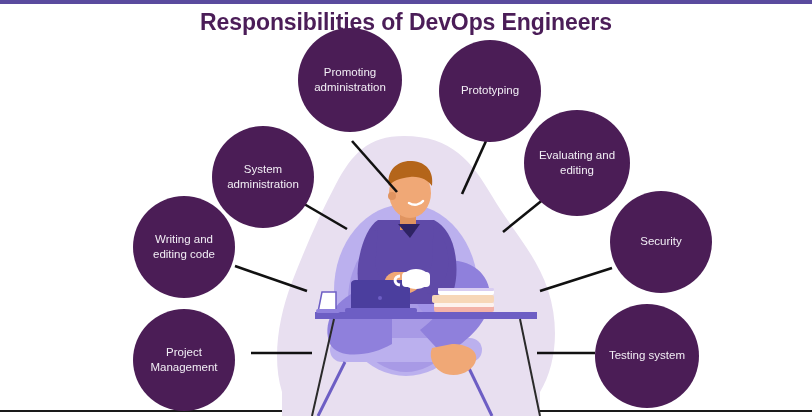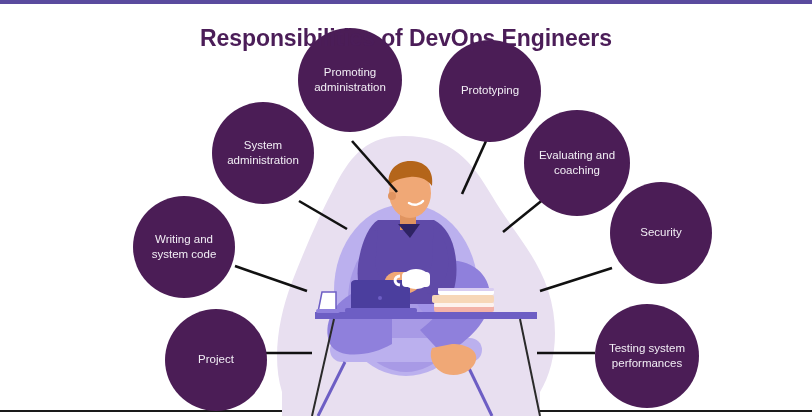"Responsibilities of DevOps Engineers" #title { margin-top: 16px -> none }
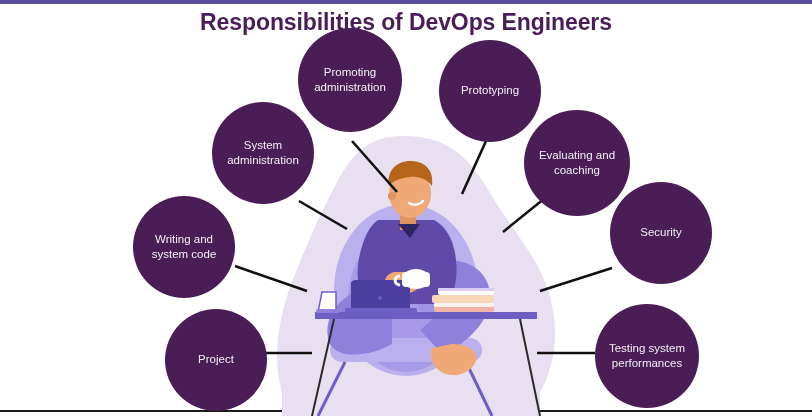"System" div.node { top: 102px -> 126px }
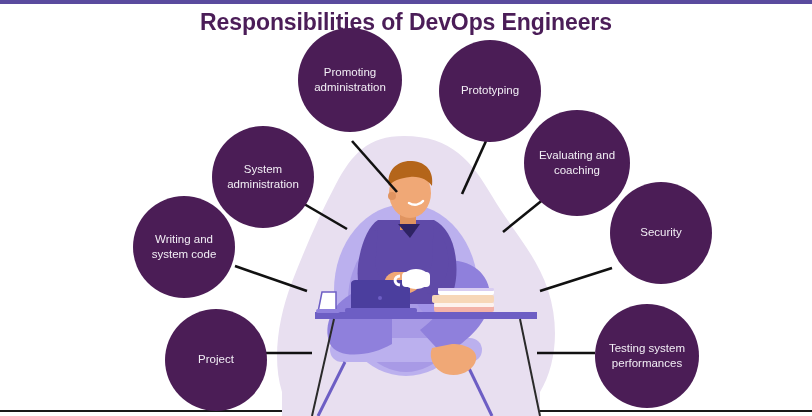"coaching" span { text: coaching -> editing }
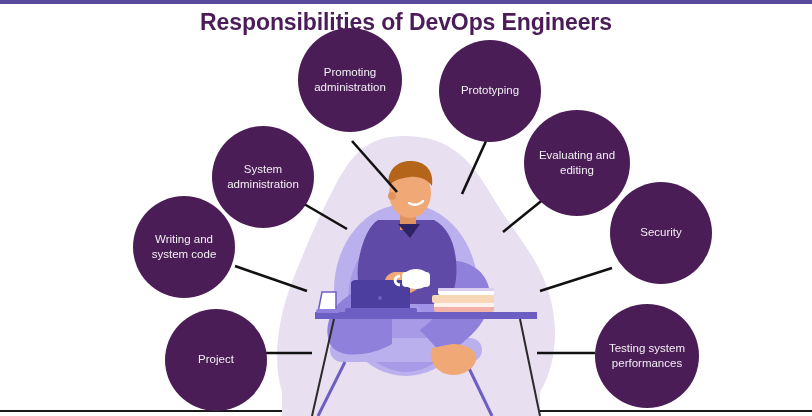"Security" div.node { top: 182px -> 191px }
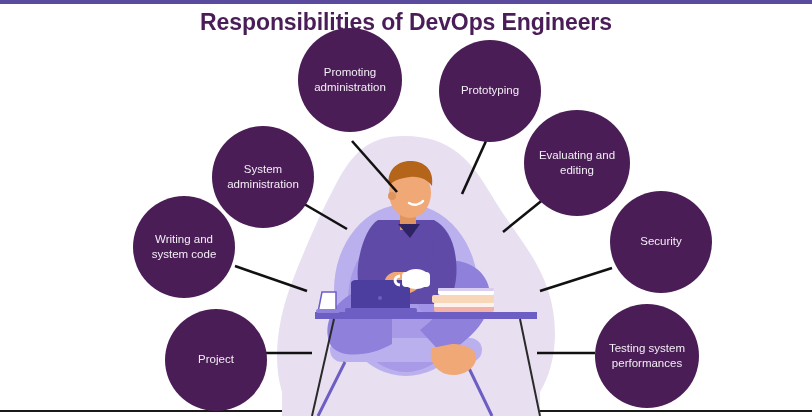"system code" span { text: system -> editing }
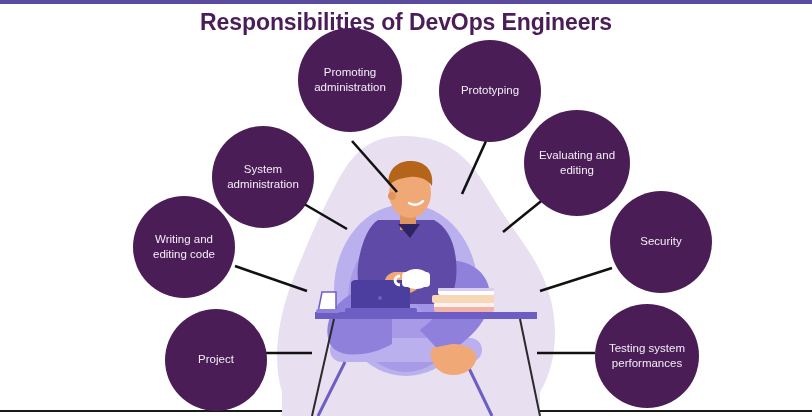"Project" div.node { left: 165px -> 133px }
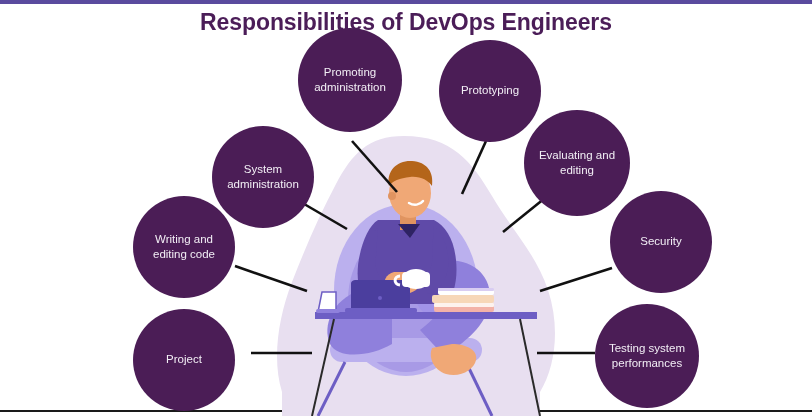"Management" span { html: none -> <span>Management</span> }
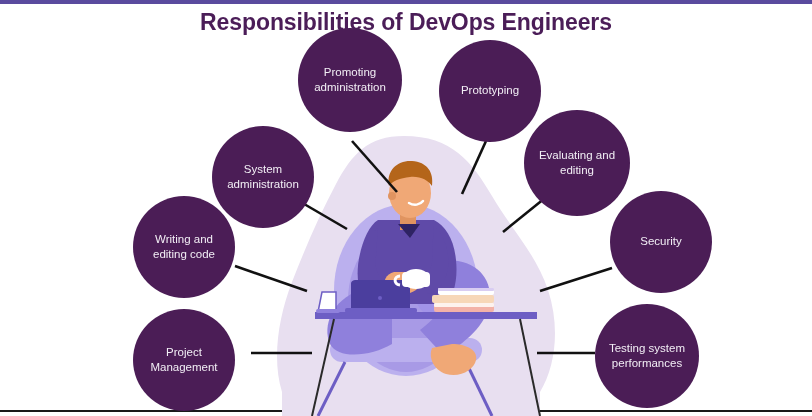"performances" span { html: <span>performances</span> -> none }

■ ■ ■ ■

Exactly the lines from the one that contains "text: system ->" through the last line of the records should be set down, and the pictures should be dropped.

> [The completed task]:
"system code" span { text: system -> editing }
"Project" div.node { left: 165px -> 133px }
"Management" span { html: none -> <span>Management</span> }
"performances" span { html: <span>performances</span> -> none }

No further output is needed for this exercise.